La réserve se divise en différentes parcelles de bois d’où s’égrènent les chants du bruant jaune, de la grive musicienne et du troglodyte mignon.

 

Dans le bois Germain, nous retrouvons de majestueux tilleuls, des chênes, des aubépines, des noisetiers, des merisiers, des érables sycomores et même du fusain.
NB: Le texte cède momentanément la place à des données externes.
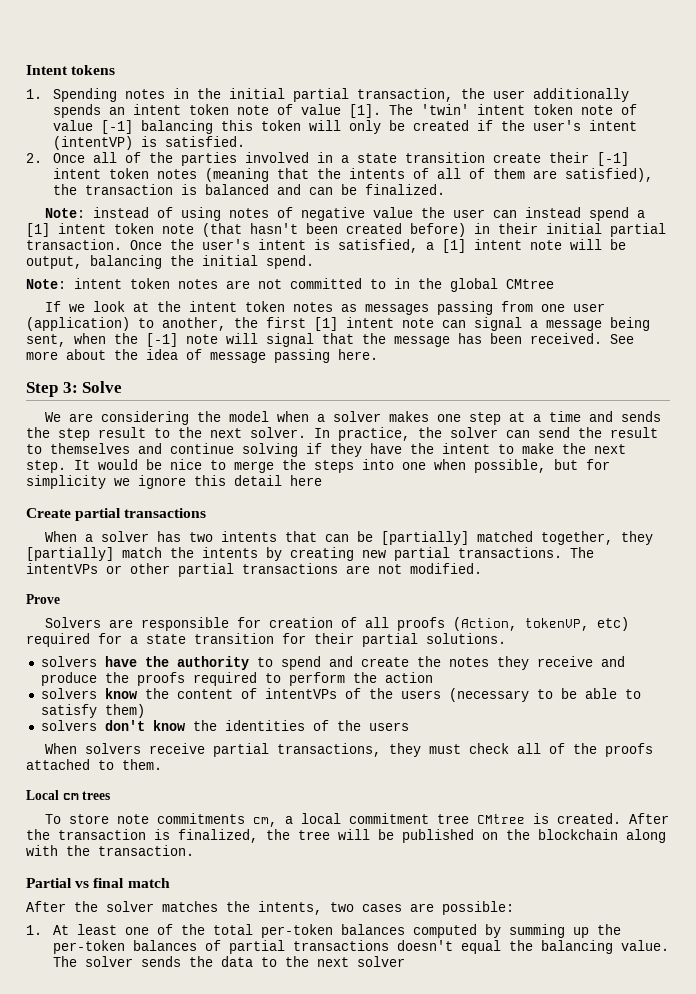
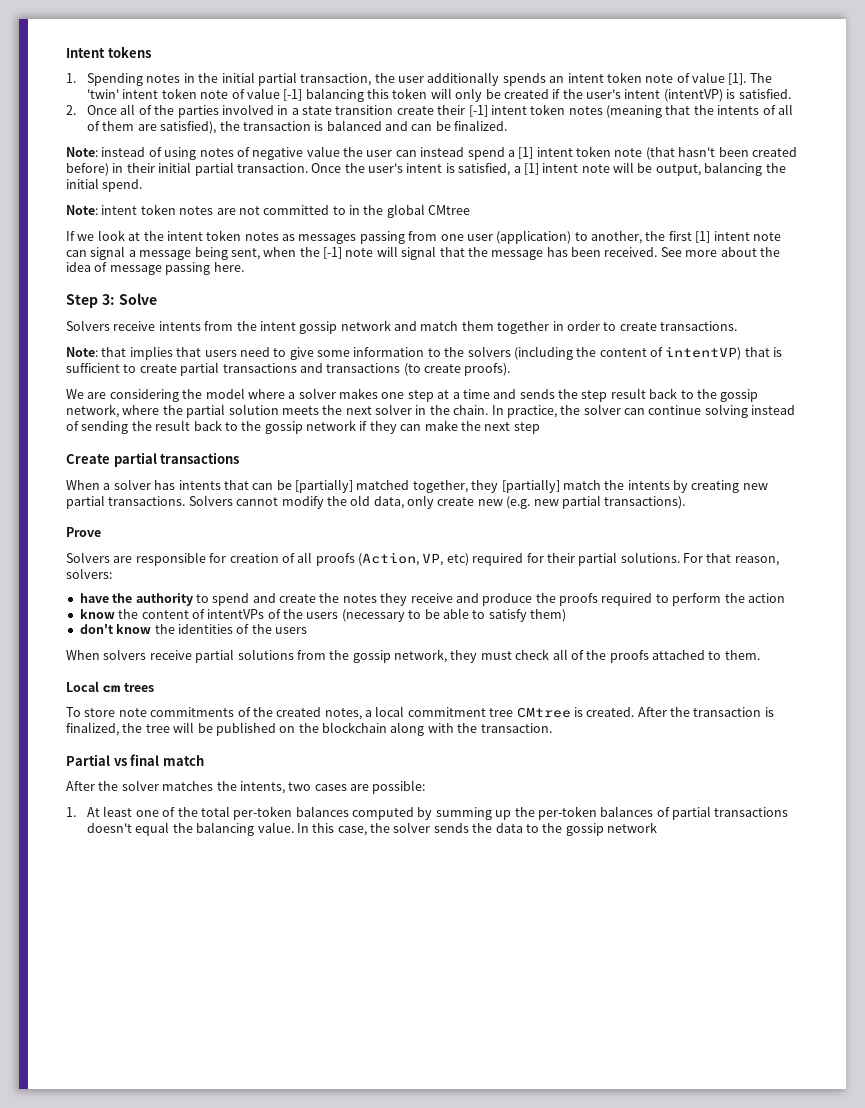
(123, 387) none -> [66,320,737,334] [66,346,783,360] [66,362,511,376] // Solvers receive intents from the intent gossip network and match them together in order to create transactions. // Note: that implies that users need to give some information to the solvers (including the content of intentVP) that is sufficient to create partial transactions and transactions (to create proofs).
[276,411,309,422] when -> [247,389,285,399] where
[154,427,306,438] to the next solver. -> [649,388,759,402] [66,404,489,418] back to the gossip network, where the partial solution meets the next solver in the chain.
[538,427,658,438] [26,443,626,457] [26,459,610,473] [26,475,322,489] send the result to themselves and continue solving if they have the intent to make the next step. It would be nice to merge the steps into one when possible, but for simplicity we ignore this detail here -> [648,404,796,418] [66,420,540,434] continue solving instead of sending the result back to the gossip network if they can make the next step
[188,532,213,542] two -> (176, 485) none
[570,547,594,558] [26,563,482,577] The intentVPs or other partial transactions are not modified. -> [188,495,686,509] Solvers cannot modify the old data, only create new (e.g. new partial transactions).
[524,618,589,631] tokenVP, -> [422,553,444,566] VP,
[130,633,306,644] a state transition for -> (544, 558) none
[40,656,97,667] // solvers -> [683,553,779,566] [66,568,112,579] For that reason, solvers: //
[40,688,97,699] solvers -> (785, 598) none
[40,720,97,731] solvers -> (566, 615) none
[276,743,381,757] transactions, -> [237,649,447,663] solutions from the gossip network,
[252,817,277,827] cm, -> [237,707,362,720] of the created notes,
[52,956,77,967] The -> [296,823,391,836] In this case, the
[316,956,405,967] next solver -> [565,822,658,836] gossip network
Il y a également des haies des cornouillers sanguins, des troènes, des clématites, du lierre et bien d’autres encore...

 

Nous avons la chance d’avoir un nerprun purgatif qui était utilisé comme remède médicinal il y a fort bien longtemps.

Son sirop de fruit serait paraît-il purgatif et son écorce vomitive.

 

Des mercuriales vivaces tapissent entièrement par endroit  le sol du sous-bois.

 

Le parcours nous mène aux fours à chaux par le sentier arboretum où pas moins d’une vingtaine d’espèces d’arbres y ont été recensé !

En conclusion, parmi les habitats les plus intéressants, on notera une érablière de ravin, une hêtraie et une chênaie à charmes, une ancienne carrière aux parois abruptes, un étang, une prairie de fauche mésophile et des pelouses calcaires aux senteurs de marjolaine.

 

On y trouve également de nombreuses cavités telles que des grottes, d’anciens fours à chaux ou des bâtiments d’exploitation abandonnés.

 

Vu la variété des milieux rencontrés, le site présente une richesse botanique très importante.